Brooks, a Hall of Fame member, and Yearwood (a onetime Hall of Fame tour guide) both held back tears as they unveiled the honorees during a live-streaming press conference in Nashville.
Modern Era inductee Ricky Skaggs, whose early Eighties hits such as “Heartbroke” and “Uncle Pen” helped return traditional tunes and instrumentation to contemporary country radio, was overcome with emotion as he wrapped up his remarks, paying tribute to his family, including Sharon White Skaggs, his wife of 37 years, and his father-in-law Buck White. Skaggs, a native of eastern Kentucky who played with Keith Whitley as a member of Ralph Stanley’s Clinch Mountain Boys, then went on to become a member of Emmylou Harris’ Hot Band, is also a former CMA Entertainer of the Year and has been a member of the Grand Ole Opry for more than three decades.

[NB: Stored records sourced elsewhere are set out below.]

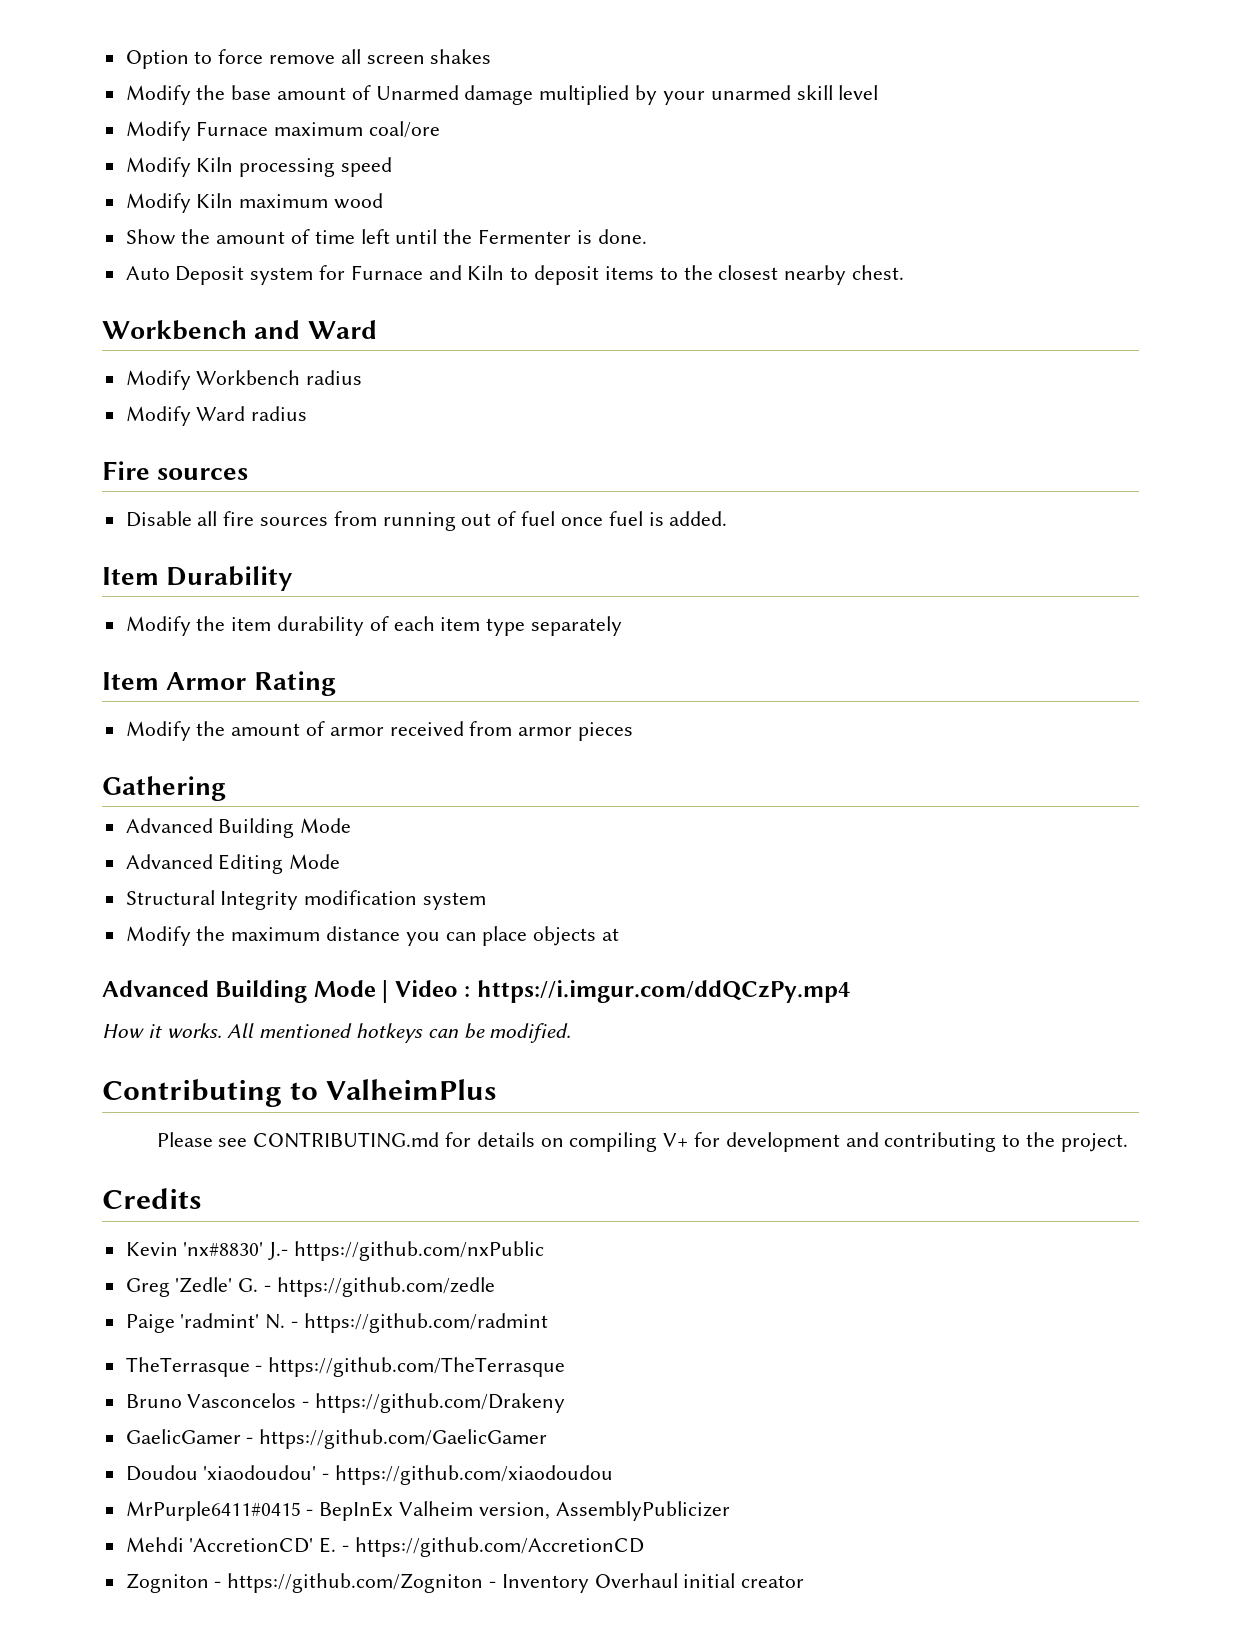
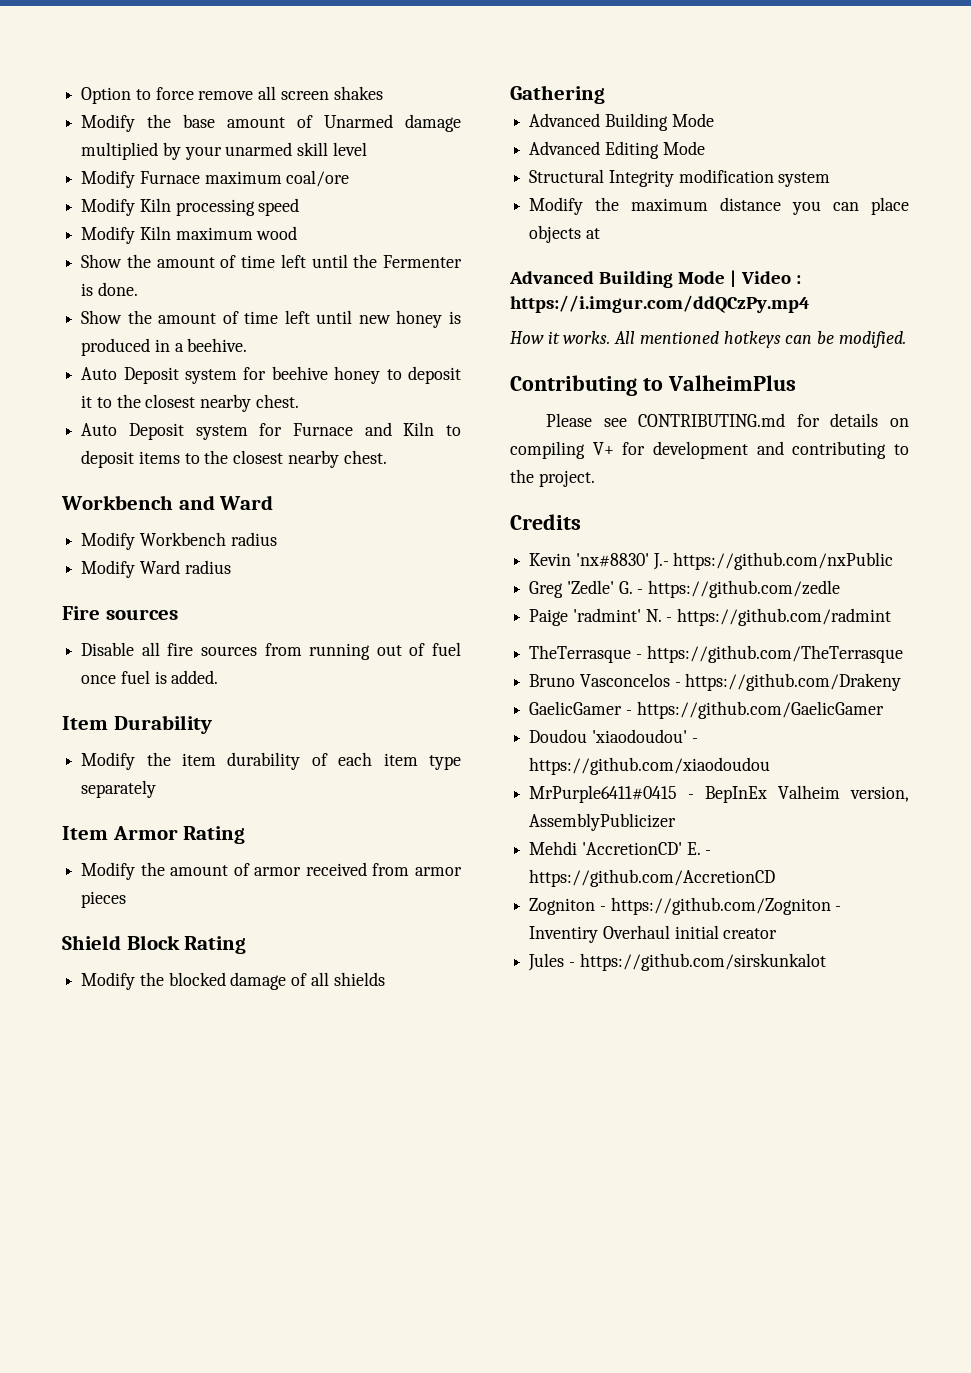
(647, 236) none -> [81,310,461,328] [81,338,248,356] [81,366,462,384] [81,394,299,412] // Show the amount of time left until new honey is produced in a beehive. // Auto Deposit system for beehive honey to deposit it to the closest nearby chest.
(634, 731) none -> [62,935,247,954] [81,972,385,990] // Shield Block Rating // Modify the blocked damage of all shields
[501,1574,589,1593] Inventory -> [529,926,599,943] Inventiry
(805, 1581) none -> [528,953,826,971] // Jules - https://github.com/sirskunkalot

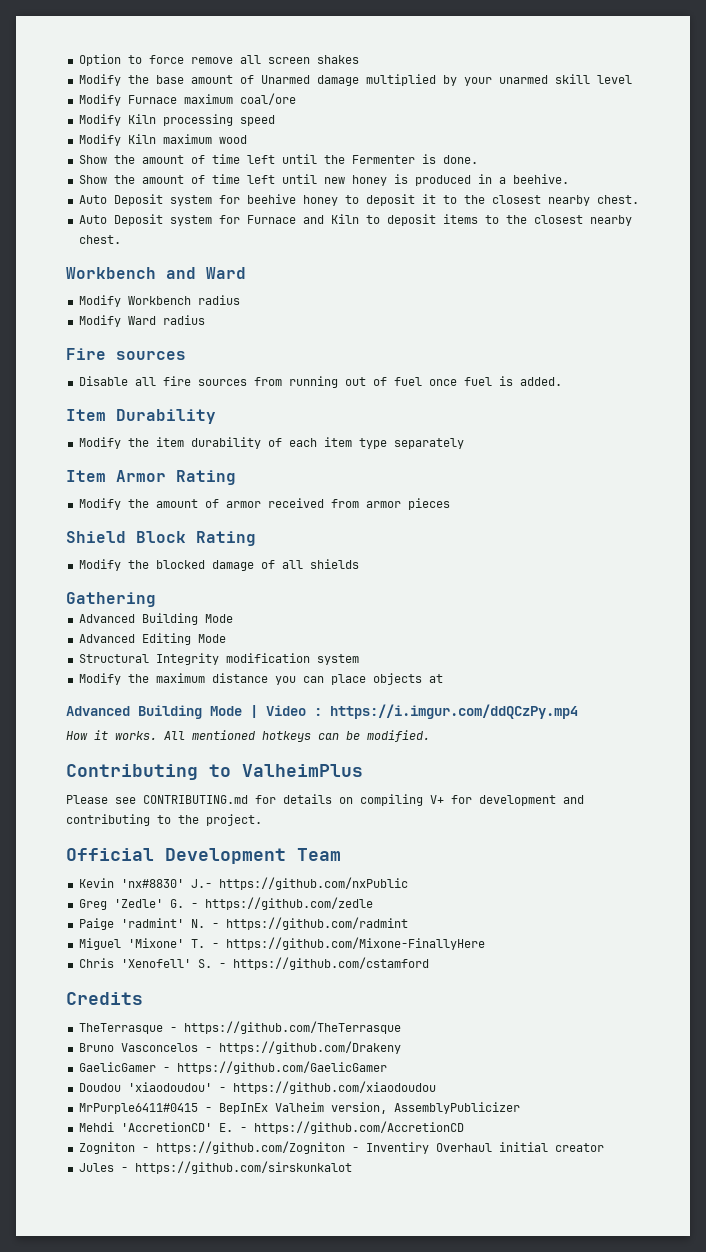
[510,514,581,530] Credits -> [66,848,341,864] Official Development Team
(892, 617) none -> [78,937,485,950] [78,957,429,970] [66,992,143,1005] // Miguel 'Mixone' T. - https://github.com/Mixone-FinallyHere // Chris 'Xenofell' S. - https://github.com/cstamford // Credits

Singer-songwriter Dottie West, a native of McMinnville, Tennessee, who was long championed as worthy of the Hall of Fame, was the first female artist in country music to win a Grammy. West, slated to be inducted as the Veterans Era Artist, is known for such early Seventies hits as “Country Sunshine,” which became the theme for a Coca-Cola television ad, and for her numerous duets with Kenny Rogers. Her son Kerry and longtime friend and fellow Opry member Jeannie Seely spoke in memory of West, with Seely noting that West was always a fan of lamps and candles. “I can’t help but think that she’s gonna have every damn light in heaven burnin’ tonight,” Seely said. West died in September 1991 from injuries suffered following a car accident on her way to an Opry performance.
Fiddle player Johnny Gimble, who died in 2015 at age 88, will be inducted in the “Recording and/or Touring Musician” category. Gimble played fiddle on several of George Strait’s albums and toured with Willie Nelson, appearing in Nelson’s film Honeysuckle Rose. He was also a member of the legendary Western swing band Bob Wills and His Texas Playboys. A touring and session musician, Gimble was awarded a National Heritage Fellowship as a Master Folk Artist from the National Endowment for the Arts.
The addition of the three new members brings the Hall of Fame’s total membership to just 136 since Hank Williams, Jimmie Rodgers and songwriter-publisher Fred Rose were first selected in 1961, six years before the members had a permanent place in the original Country Music Hall of Fame and Museum, which opened at the end of Music Row in 1967. Today, the current museum is the crown jewel of Music City’s downtown tourist attractions, with the bronze plaques of the Hall of Fame members enshrined in the building’s unique rotunda. One Hall of Fame member was inducted twice, as cowboy singer Roy Rogers earned membership with his Sons of the Pioneers bandmates and as a solo act years later. Dottie West is the 17th woman to be inducted into the hallowed institution.
The Country Music Hall of Fame Medallion ceremony will take place later this year.